Un certain M. Piekielny, François-Henry Désérable, Gallimard, 259 pages

 

Un certain M PiekielnyEnfant, Roman Kacew, alors qu’il habitait à Vilnius, avait fait la promesse à un voisin d’évoquer son nom chaque fois qu’il rencontrerait un personnage important. Devenu Romain Gary, c’est du moins ce qu’il écrit dans son autobiographie romancée La promesse de l’aube. Lors d’un passage plus ou moins par hasard à Vilnius, François-Henry Désérable se lance à la recherche d’information sur ce voisin, un certain Monsieur Piekielny. Rien ne prouvant l’existence de cet homme en dehors des quelques pages où Romain Gary parle de lui, l’auteur-narrateur s’imagine ce qu’aurait pu être ce personnage, comme il aurait vécu, son caractère, ses habitudes, sa vie. À preuve du contraire, toutes les spéculations sont possibles.

De la même façon, François-Henry Désérable imagine les situations où Romain Gary a ou aurait pu tenir sa promesse d’enfant face à ces personnalités qu’il a réellement rencontrées, tel de Gaulle, Kennedy, la reine d’Angleterre, etc. Ces entrevues sont l’occasion pour l’auteur de montrer à quel point il s’est bien documenté sur Romain Gary.

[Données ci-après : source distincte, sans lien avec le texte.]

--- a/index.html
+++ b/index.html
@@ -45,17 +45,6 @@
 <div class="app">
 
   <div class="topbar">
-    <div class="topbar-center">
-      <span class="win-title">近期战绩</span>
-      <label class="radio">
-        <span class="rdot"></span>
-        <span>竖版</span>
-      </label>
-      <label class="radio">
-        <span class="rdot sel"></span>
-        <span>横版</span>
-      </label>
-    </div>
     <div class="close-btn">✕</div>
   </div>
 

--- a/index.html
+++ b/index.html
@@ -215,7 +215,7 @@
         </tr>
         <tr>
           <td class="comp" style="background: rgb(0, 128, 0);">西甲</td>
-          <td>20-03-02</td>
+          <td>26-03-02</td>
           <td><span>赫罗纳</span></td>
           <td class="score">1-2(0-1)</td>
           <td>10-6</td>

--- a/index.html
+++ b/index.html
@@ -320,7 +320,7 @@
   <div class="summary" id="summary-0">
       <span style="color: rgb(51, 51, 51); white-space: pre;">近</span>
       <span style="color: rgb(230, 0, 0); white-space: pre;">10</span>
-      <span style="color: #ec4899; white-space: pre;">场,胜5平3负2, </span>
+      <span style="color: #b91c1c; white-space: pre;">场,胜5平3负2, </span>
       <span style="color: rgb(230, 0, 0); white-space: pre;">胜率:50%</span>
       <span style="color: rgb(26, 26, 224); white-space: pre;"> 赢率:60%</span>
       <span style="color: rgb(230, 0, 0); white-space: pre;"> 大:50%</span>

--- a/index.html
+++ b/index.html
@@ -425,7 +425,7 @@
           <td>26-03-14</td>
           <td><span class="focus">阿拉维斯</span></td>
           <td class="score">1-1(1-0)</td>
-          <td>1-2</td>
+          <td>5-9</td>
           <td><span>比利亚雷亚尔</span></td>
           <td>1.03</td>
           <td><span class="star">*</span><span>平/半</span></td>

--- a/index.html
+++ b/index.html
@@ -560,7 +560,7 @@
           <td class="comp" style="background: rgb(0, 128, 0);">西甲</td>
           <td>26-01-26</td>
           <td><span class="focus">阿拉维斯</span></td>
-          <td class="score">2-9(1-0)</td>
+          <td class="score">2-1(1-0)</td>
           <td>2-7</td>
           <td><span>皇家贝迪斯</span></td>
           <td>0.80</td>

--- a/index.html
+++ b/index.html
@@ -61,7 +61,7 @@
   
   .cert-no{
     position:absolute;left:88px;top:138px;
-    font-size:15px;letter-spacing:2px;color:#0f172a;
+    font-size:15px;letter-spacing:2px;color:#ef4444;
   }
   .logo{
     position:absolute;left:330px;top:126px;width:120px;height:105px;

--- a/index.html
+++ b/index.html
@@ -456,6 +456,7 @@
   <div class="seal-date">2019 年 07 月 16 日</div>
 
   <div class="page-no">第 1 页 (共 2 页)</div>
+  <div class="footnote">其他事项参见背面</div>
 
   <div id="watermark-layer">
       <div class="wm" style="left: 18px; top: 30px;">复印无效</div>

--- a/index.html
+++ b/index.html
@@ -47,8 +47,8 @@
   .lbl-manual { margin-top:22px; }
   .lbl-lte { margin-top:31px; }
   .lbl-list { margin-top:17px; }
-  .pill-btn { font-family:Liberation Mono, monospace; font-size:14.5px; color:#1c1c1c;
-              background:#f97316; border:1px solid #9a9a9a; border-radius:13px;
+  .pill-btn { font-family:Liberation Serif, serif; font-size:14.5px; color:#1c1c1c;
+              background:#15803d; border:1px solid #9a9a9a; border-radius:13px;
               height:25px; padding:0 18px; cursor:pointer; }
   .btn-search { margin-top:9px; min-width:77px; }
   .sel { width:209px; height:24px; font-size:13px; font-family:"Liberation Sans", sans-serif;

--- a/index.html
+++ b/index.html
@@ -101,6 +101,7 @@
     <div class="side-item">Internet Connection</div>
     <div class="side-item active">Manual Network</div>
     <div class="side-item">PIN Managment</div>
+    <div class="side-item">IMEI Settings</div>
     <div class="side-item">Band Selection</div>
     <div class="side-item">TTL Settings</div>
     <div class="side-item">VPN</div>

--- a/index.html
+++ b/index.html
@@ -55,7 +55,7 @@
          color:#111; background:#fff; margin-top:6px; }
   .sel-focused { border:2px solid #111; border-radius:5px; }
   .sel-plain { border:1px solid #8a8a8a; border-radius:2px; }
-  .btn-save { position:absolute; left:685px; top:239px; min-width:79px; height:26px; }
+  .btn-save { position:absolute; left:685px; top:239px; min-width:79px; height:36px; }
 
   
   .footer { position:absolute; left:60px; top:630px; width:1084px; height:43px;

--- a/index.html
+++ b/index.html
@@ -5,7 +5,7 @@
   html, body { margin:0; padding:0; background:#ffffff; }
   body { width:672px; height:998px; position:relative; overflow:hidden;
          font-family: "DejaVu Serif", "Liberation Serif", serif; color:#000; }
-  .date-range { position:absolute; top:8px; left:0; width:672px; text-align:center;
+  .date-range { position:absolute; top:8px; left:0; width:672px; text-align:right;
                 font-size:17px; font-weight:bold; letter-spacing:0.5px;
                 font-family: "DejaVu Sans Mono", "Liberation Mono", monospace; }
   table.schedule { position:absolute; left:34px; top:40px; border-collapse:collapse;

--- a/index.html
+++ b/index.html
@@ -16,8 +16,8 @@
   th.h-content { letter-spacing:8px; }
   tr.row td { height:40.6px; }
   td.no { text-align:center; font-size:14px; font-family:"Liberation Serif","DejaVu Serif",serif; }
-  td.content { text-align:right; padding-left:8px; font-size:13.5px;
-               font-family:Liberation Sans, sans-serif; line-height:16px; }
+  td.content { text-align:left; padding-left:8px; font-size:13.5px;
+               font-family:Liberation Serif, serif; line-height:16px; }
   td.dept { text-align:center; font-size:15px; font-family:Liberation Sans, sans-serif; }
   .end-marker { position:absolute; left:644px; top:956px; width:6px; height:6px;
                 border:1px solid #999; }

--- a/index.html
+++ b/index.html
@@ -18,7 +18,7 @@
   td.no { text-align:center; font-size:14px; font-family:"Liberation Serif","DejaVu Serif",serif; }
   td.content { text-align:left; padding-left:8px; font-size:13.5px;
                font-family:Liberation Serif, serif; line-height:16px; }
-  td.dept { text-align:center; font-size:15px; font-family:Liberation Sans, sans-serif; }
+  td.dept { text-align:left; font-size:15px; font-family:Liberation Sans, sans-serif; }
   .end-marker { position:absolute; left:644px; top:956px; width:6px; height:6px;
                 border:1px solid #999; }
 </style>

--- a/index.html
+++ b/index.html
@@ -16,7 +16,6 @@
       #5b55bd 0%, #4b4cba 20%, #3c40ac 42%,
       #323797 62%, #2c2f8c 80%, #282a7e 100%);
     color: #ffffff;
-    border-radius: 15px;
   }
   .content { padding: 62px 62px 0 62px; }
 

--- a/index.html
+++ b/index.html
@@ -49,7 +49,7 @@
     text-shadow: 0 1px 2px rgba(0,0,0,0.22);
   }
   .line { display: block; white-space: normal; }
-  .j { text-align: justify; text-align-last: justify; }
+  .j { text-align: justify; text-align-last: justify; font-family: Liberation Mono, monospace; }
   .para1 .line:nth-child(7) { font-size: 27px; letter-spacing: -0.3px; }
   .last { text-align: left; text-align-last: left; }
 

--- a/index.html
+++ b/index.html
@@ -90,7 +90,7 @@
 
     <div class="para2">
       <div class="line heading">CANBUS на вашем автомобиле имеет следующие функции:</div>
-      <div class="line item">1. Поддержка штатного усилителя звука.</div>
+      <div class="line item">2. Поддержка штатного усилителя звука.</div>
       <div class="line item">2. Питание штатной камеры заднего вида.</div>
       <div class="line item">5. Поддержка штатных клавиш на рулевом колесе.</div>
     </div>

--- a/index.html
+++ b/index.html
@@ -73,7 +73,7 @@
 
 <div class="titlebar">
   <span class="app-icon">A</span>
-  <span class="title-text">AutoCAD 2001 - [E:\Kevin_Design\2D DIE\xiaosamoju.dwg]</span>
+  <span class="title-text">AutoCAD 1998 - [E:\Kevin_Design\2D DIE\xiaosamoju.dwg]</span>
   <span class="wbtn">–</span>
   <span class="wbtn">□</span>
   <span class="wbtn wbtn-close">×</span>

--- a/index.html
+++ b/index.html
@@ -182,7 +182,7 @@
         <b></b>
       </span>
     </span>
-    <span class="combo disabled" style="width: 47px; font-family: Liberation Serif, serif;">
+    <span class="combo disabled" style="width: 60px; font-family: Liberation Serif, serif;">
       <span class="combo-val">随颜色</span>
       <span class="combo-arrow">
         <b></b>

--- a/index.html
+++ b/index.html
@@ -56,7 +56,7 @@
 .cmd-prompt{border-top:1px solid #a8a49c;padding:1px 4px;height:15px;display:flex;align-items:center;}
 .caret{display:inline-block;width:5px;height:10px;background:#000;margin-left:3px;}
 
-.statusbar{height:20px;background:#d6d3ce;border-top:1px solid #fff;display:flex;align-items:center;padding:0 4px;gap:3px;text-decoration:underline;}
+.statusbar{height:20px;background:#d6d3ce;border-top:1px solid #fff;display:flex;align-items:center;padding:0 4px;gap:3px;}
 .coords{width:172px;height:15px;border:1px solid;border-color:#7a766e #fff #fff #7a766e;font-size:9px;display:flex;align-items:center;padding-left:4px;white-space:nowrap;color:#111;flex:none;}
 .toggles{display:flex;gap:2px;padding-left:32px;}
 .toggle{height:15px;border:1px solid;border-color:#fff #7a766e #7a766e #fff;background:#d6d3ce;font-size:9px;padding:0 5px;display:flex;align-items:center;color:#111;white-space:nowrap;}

Ce roman est non seulement remarquable pour son érudition, mais aussi pour son humour. François-Henry Désérable ne se prend lui-même pas toujours au sérieux et fait preuve à maintes reprises d’autodérision :

Quand à dix-huit ans je commençai à jeter sur des feuilles de papier quelques phrases bancales, dépourvues de rythme et dénuées de poésie (en les relisant aujourd’hui je voudrais présenter mes plus plates excuses à ces arbres que j’ai pu offenser), je n’avais aucun talent, mais un nom d’écrivain.

Piekielny étant supposé juif, cela donne l’occasion à François-Henry Désérable de parler de l’invasion de la Lituanie par les nazis, puis plus tard par les Russes, des pogroms et du génocide.

François-Henry Désérable doute bien sûr par moments que ce Piekielny ait existé, mais d’un autre côté, sans la preuve du contraire, rien ne lui permet de remettre en cause les écrits de Romain Gary, à moins qu’il ne l’ait inventé, comme il mentit sur d’autres points dans sa biographie, à commencer par l’identité de son père.

Ce n’est que par hasard que François-Henry Désérable assiste à une représentation de Le Révisor de Gogol et découvre la source possible ou probable du mythe de l’existence de Piekielny, ce qui conduit sa compagne Marion, à réagir :

Chapitre 118

Je crois que l'affaire est classée, me dit Marion en sortant du théatre, alors que nous remontions la rue Notre-Dame-des-Champs. Voilà d'où il vient, ton Piekielny. Tu as commencé ton enquête en pensant le trouver sur Google : il était dans Gogol.

Chapitre 119

 

Chapitre 120

Telle fut ma réaction. Un blanc. Un long blanc de stupéfaction. Je restais là, hagard, silencieux, à battre des paupières. Je ne savais plus quoi dire, ni quoi penser...

Comme quoi, l'humour n'est pas le privilège de François-Henry Désérable, ce qu'il n'a jamais prétendu évidemment. Au moins, il nous offre avec ce récit, un vrai régal.